| HOW TO COMPLETE THIS TASK |
Below are records to repeat exactly; do not include any pictures.

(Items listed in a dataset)
....

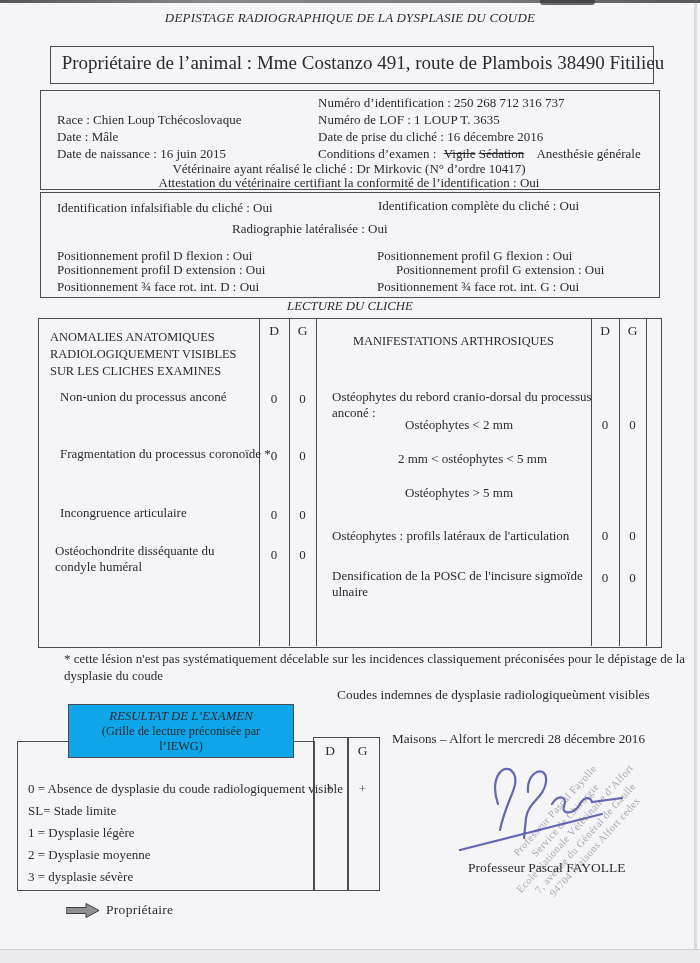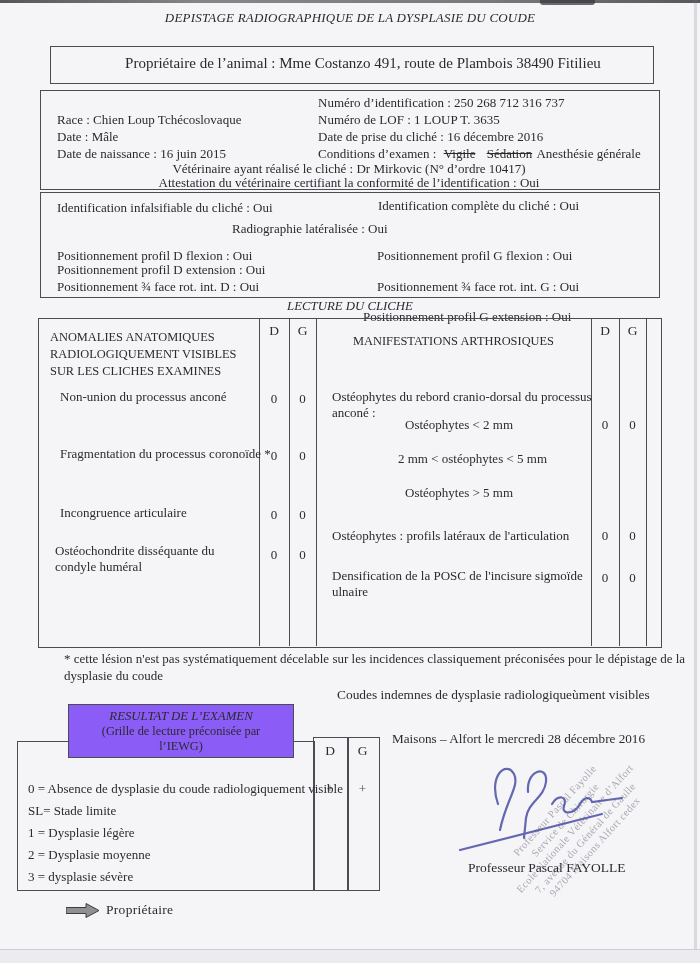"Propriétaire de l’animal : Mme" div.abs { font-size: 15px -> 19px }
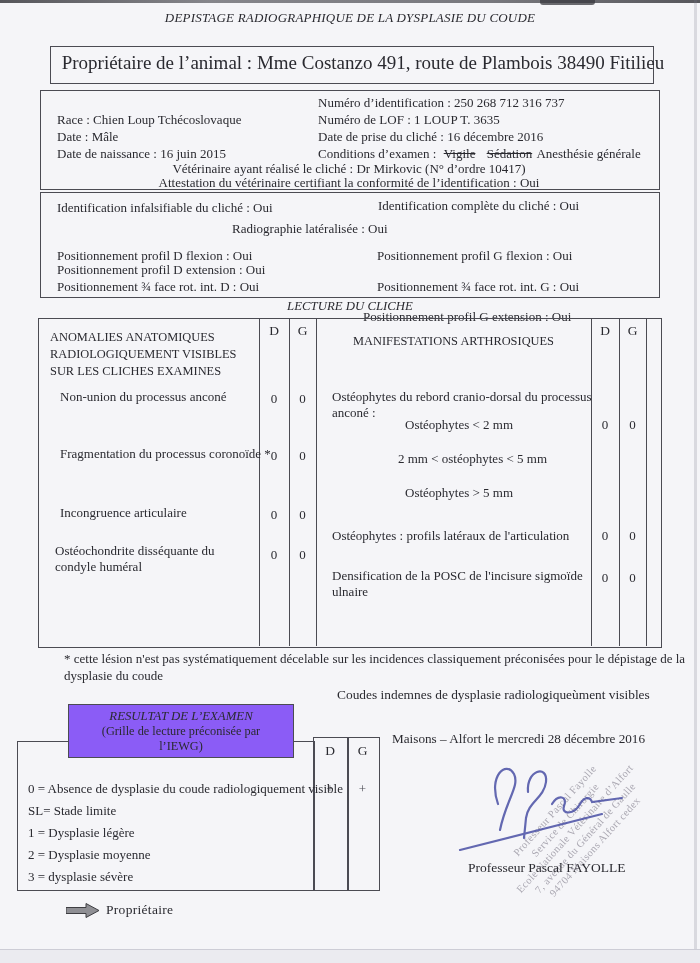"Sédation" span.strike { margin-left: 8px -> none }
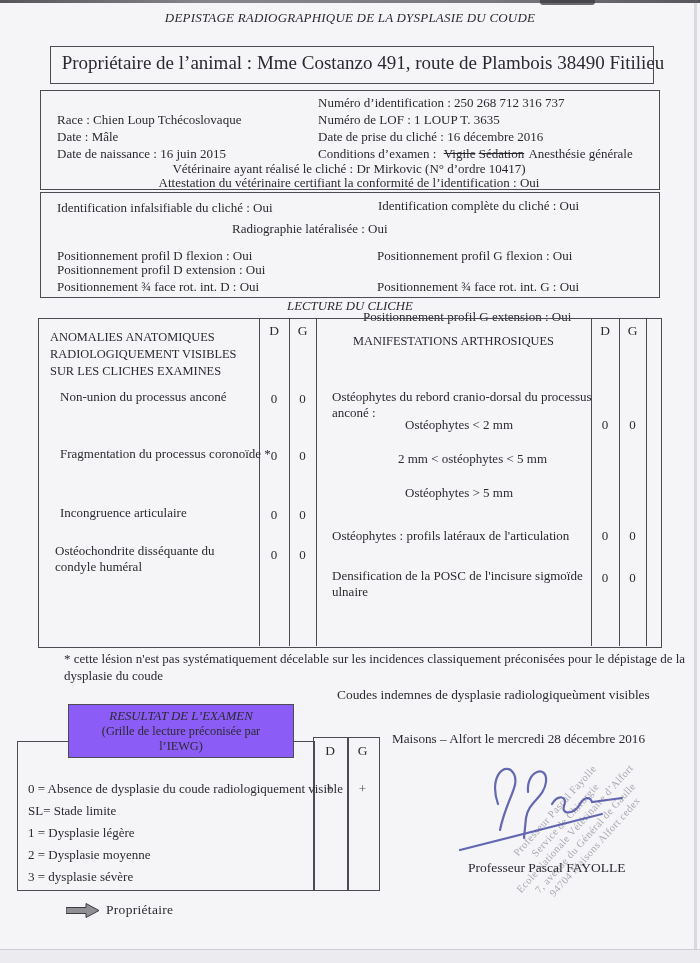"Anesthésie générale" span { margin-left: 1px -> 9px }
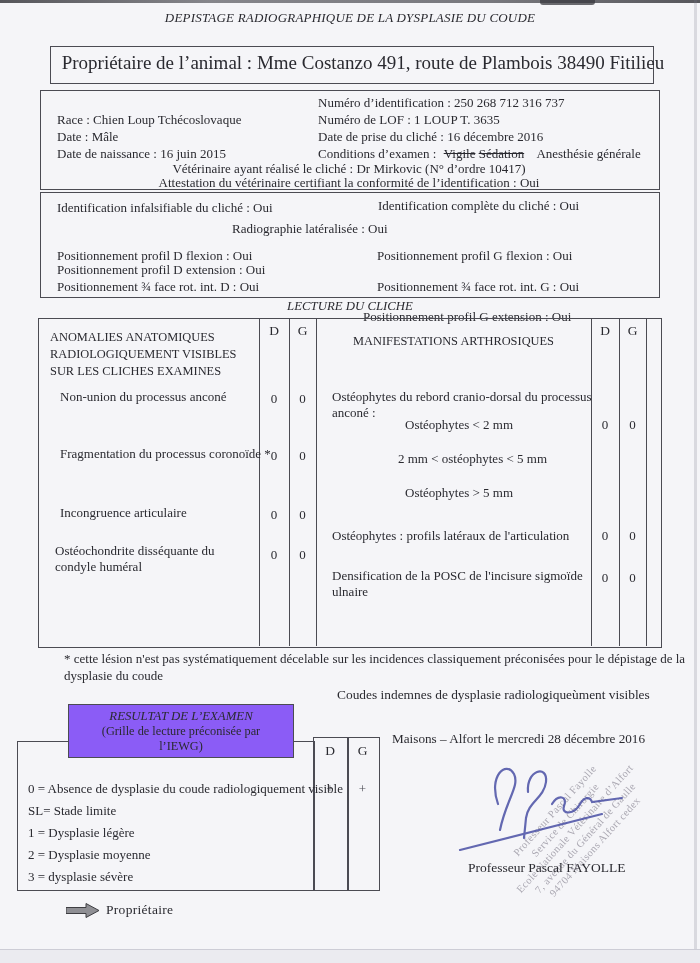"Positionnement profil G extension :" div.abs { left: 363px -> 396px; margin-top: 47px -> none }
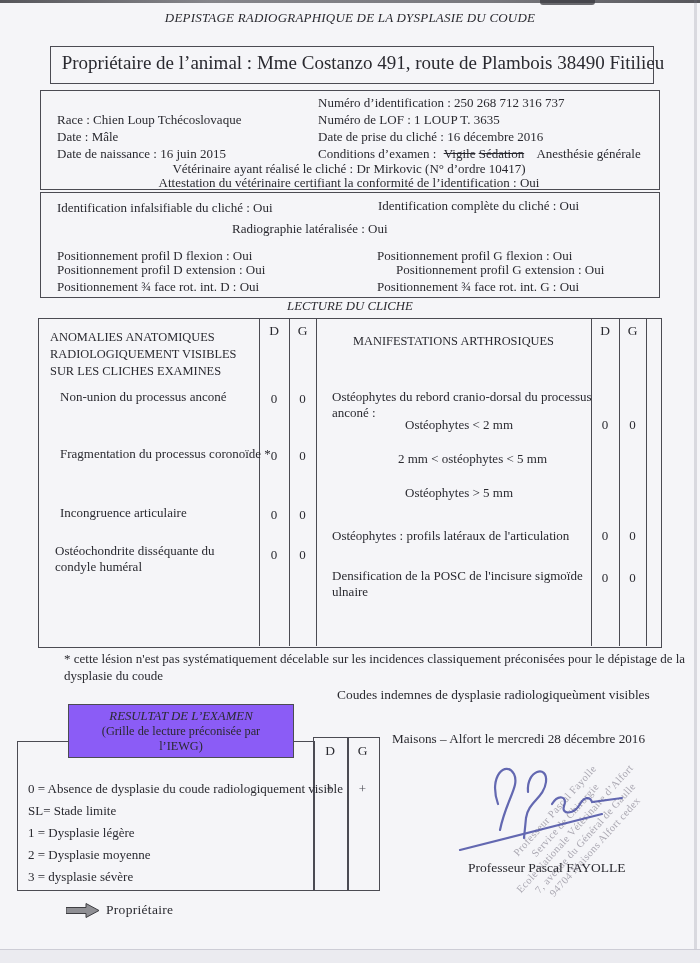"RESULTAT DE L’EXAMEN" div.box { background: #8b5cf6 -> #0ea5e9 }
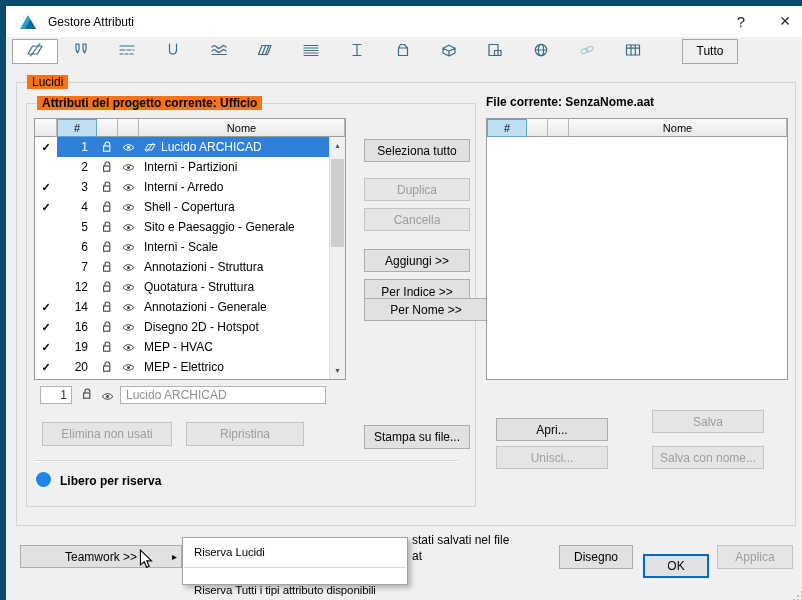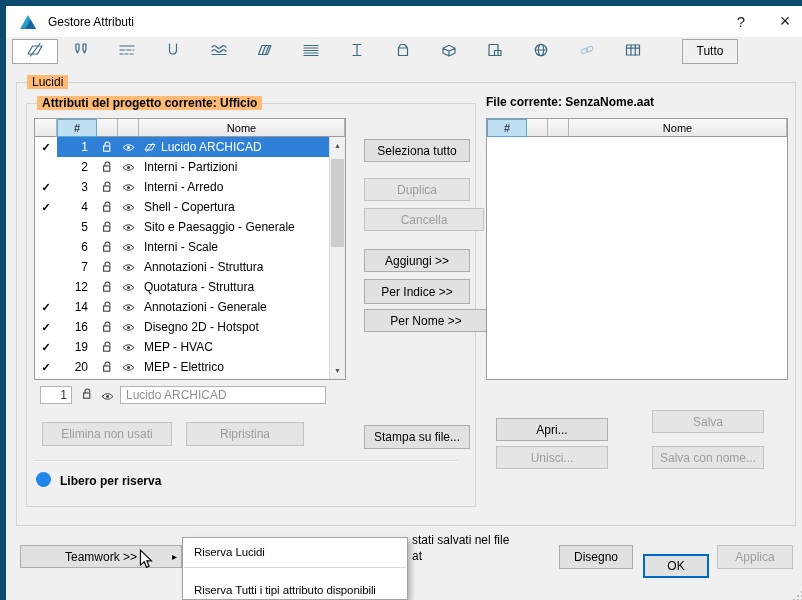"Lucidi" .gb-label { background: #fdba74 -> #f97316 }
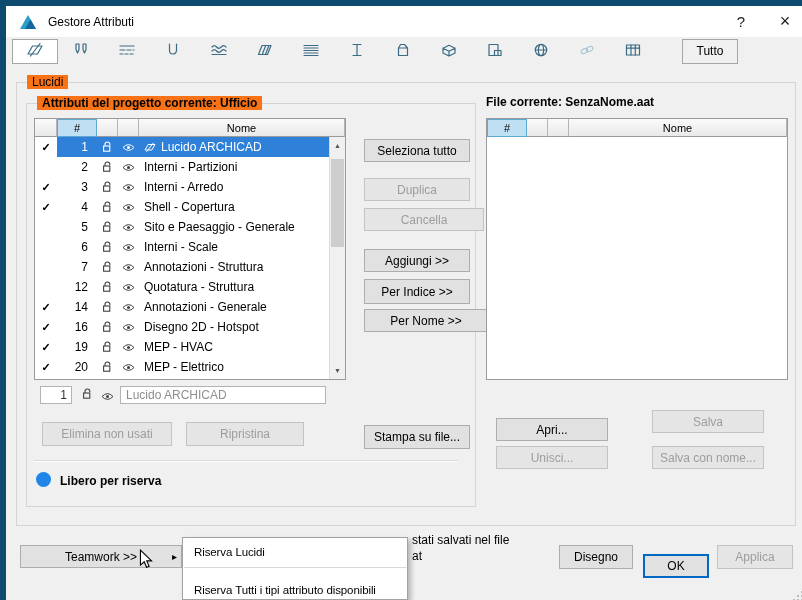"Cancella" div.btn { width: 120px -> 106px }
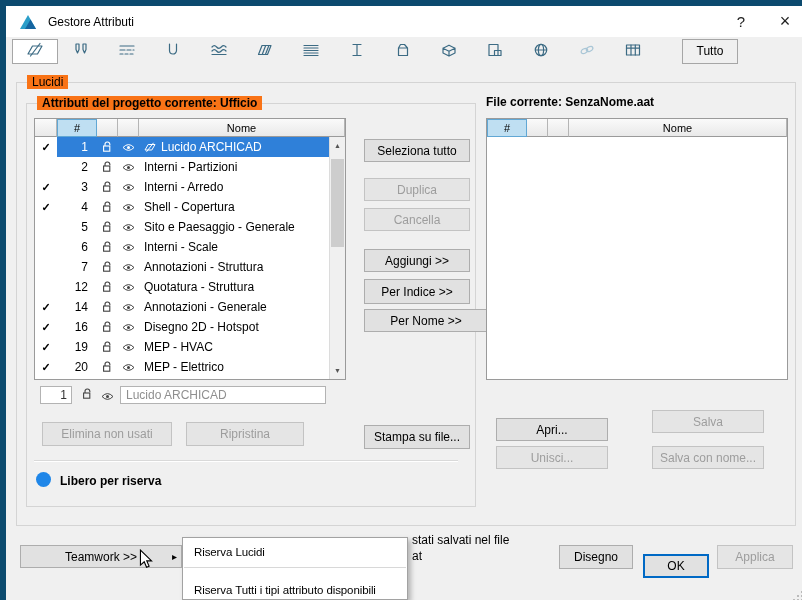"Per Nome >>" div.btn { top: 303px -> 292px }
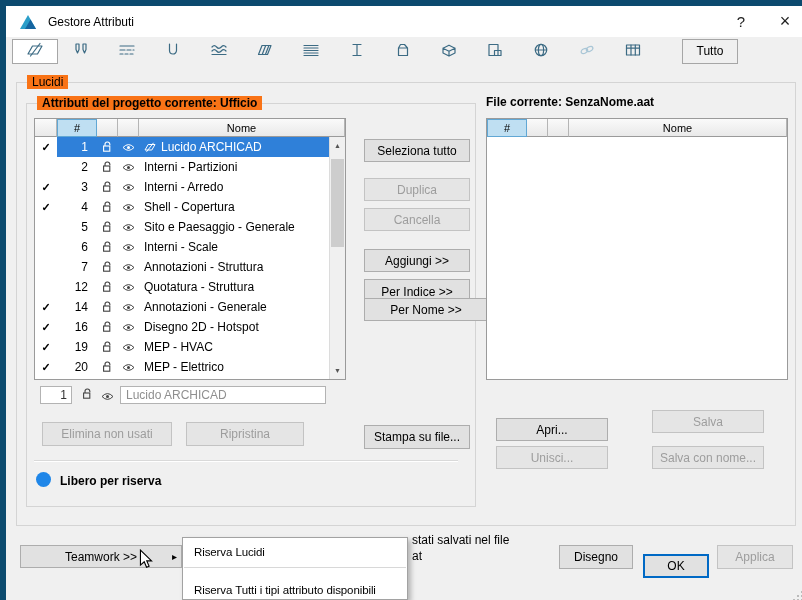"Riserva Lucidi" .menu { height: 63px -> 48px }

....

| RESPONSE FOR THIS EXERCISE |
"Propriétaire de l’animal : Mme" div.abs { font-size: 15px -> 19px }
"Sédation" span.strike { margin-left: 8px -> none }
"Anesthésie générale" span { margin-left: 1px -> 9px }
"Positionnement profil G extension :" div.abs { left: 363px -> 396px; margin-top: 47px -> none }
"RESULTAT DE L’EXAMEN" div.box { background: #8b5cf6 -> #0ea5e9 }
"Lucidi" .gb-label { background: #fdba74 -> #f97316 }
"Cancella" div.btn { width: 120px -> 106px }
"Per Nome >>" div.btn { top: 303px -> 292px }
"Riserva Lucidi" .menu { height: 63px -> 48px }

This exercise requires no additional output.